Best practices (Prevention Tips)
-
Deployment hygiene:
- If Trusted Cache is enabled, automatically clear template cache on each node right after deployment.
- Consider deleting cfclasses during deployments, followed by a warm-up step to recompile key pages.
-
Centralized cache invalidation:
- Implement a secure cache-clear endpoint that:
- Clears template cache (if applicable).
- Clears relevant EHCache regions.
- Purges query/page cache if used.
- Orchestrate calls to every node during deployment.
- Implement a secure cache-clear endpoint that:
-
Cache design:
- Use shorter TTLs for highly Dynamic content.
- Namespace cache keys (e.g., “product:v2:123”) to allow versioned invalidation.
- Separate cache regions per domain area (users, products, settings).
-
Environment parity:
- Disable Trusted Cache in dev/test to reduce confusion.
- Keep caching configurations consistent across nodes.
-
Observability:
- Log cache clear actions explicitly in your deployment tooling.
- Add an endpoint to report cache sizes/keys for quick verification in non-prod.
-
External cache alignment:
- Coordinate CDN and web server cache rules with application cache strategy.
- Emit explicit Cache-Control headers for dynamic resources.
Key Takeaways / Summary Points
- “Cache not clearing” usually means you’re clearing the wrong cache or the wrong node.
- Identify the cache type (template, object, query, page, ORM) before clearing.
- Trusted Cache and compiled templates often cause surprises; clear template cache or cfclasses as needed.
- In clustered setups, purge all nodes and any external caches (browser/CDN/IIS/Apache).
- Verify success using logs and programmatic checks (e.g., cacheCount, timestamps).
- Enforce permissions and automate cache invalidation during deployments.
FAQ
How do I clear the template cache without using the Administrator UI?

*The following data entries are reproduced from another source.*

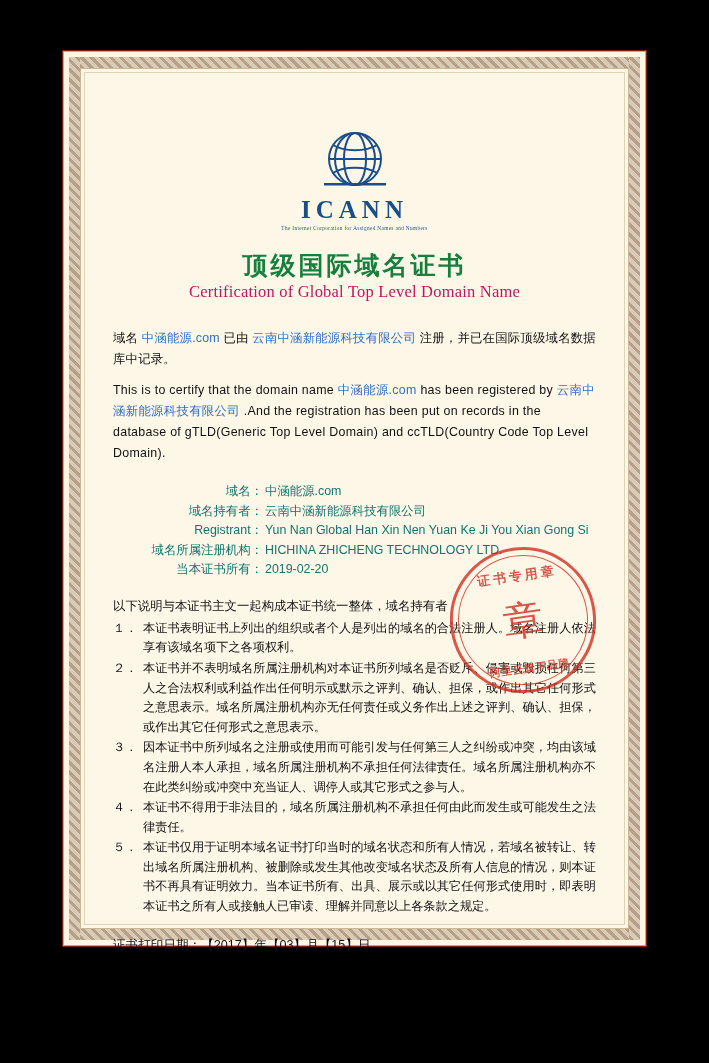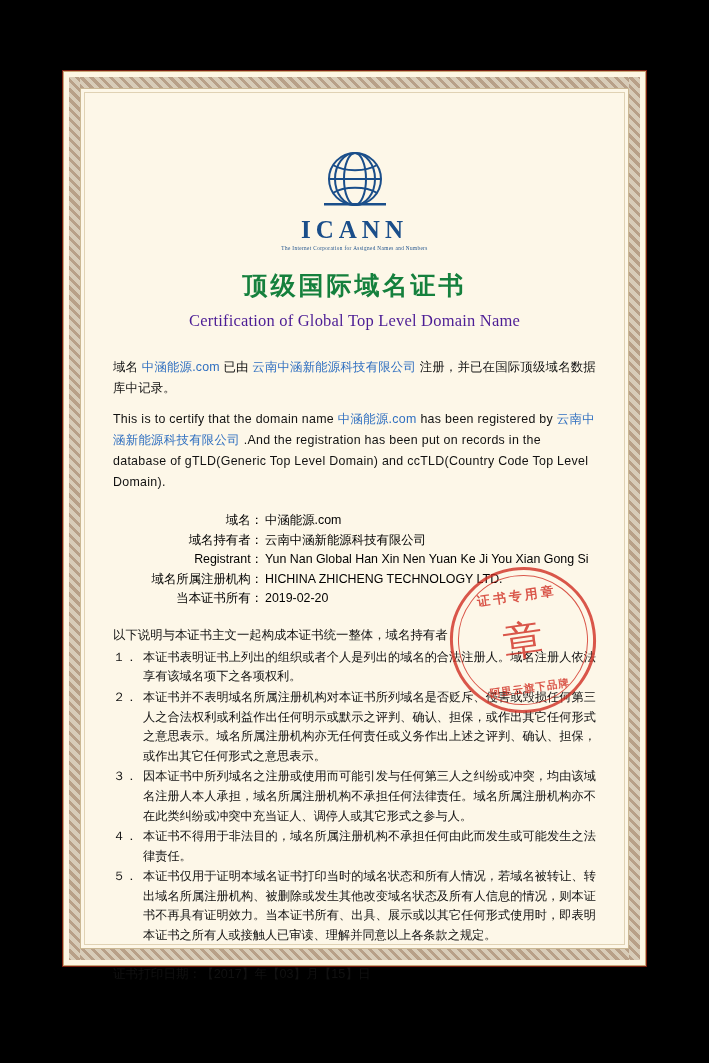"ICANN" .cert-frame { top: 70px -> 50px }
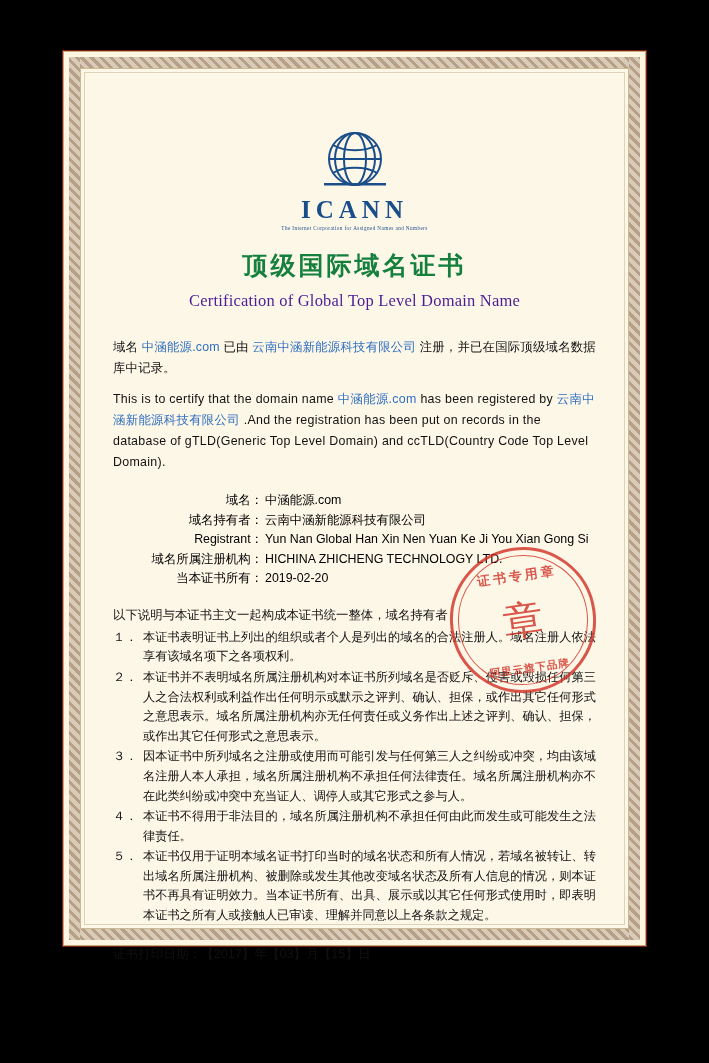"Certification of Global Top Level" .title-en { color: #4c1d95 -> #be185d; margin-top: 9px -> none }
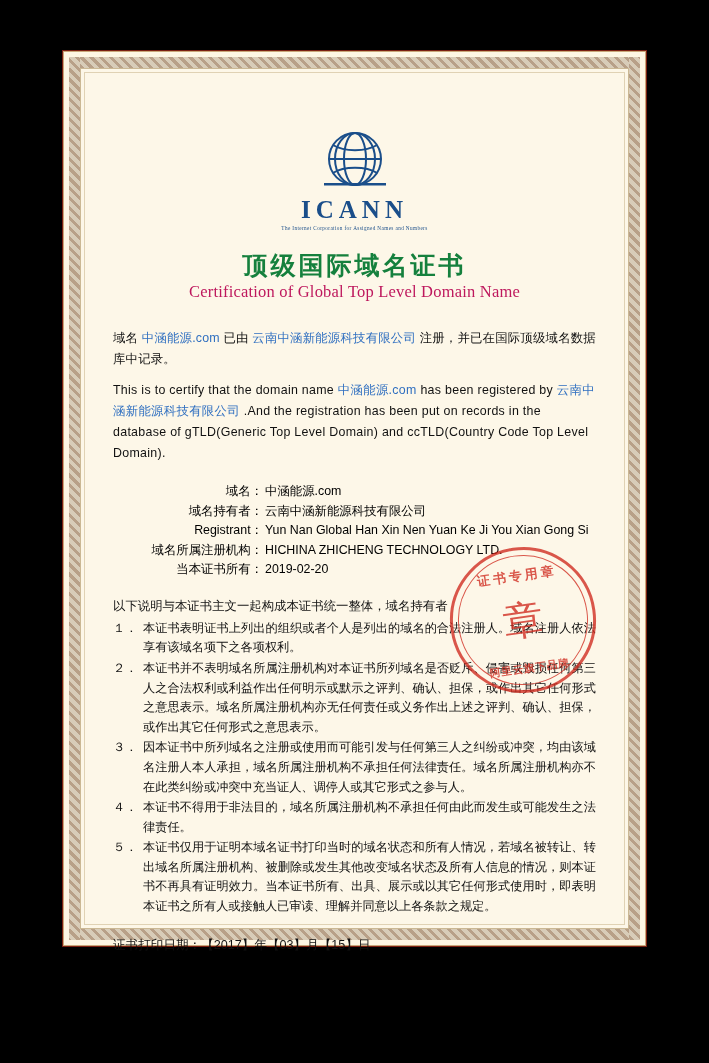"域名： 中涵能源.com" .details { color: #000000 -> #0f766e }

- If you can’t use the UI, stop the ColdFusion service, delete the contents of the instance’s cfclasses directory, and start the service again. You can also expose a secure admin-only endpoint that triggers the relevant clear actions if your org allows it.
Why do changes appear on one server but not the other?
- You’re likely behind a load balancer with multiple ColdFusion nodes. Clear caches on all nodes, ensure sticky sessions aren’t masking your tests, and consider a coordinated cache-clear step in your deployment pipeline.
Does clearing EHCache affect queries cached with cfquery cachedWithin?
- No. Query cache is separate from EHCache object cache. Use the ColdFusion Administrator “Clear Query Cache” or reduce query cache TTL. If needed, temporarily disable query caching during Debugging.
My cfcache pages ignore my code updates. What should I check?
- Confirm the page cache directory and TTL for cfcache. Purge the page cache directory, ensure CF can write to it, and confirm no external cache (CDN/IIS/Apache) is serving stale responses. Consider cache-busting or disabling page cache on dynamic routes.
After I clear caches, I still see old CSS/JS. What’s wrong?
- That’s usually a browser or CDN cache. Add cache-busting query params to static assets (e.g., app.css?v=build123), adjust Cache-Control headers, and purge your CDN.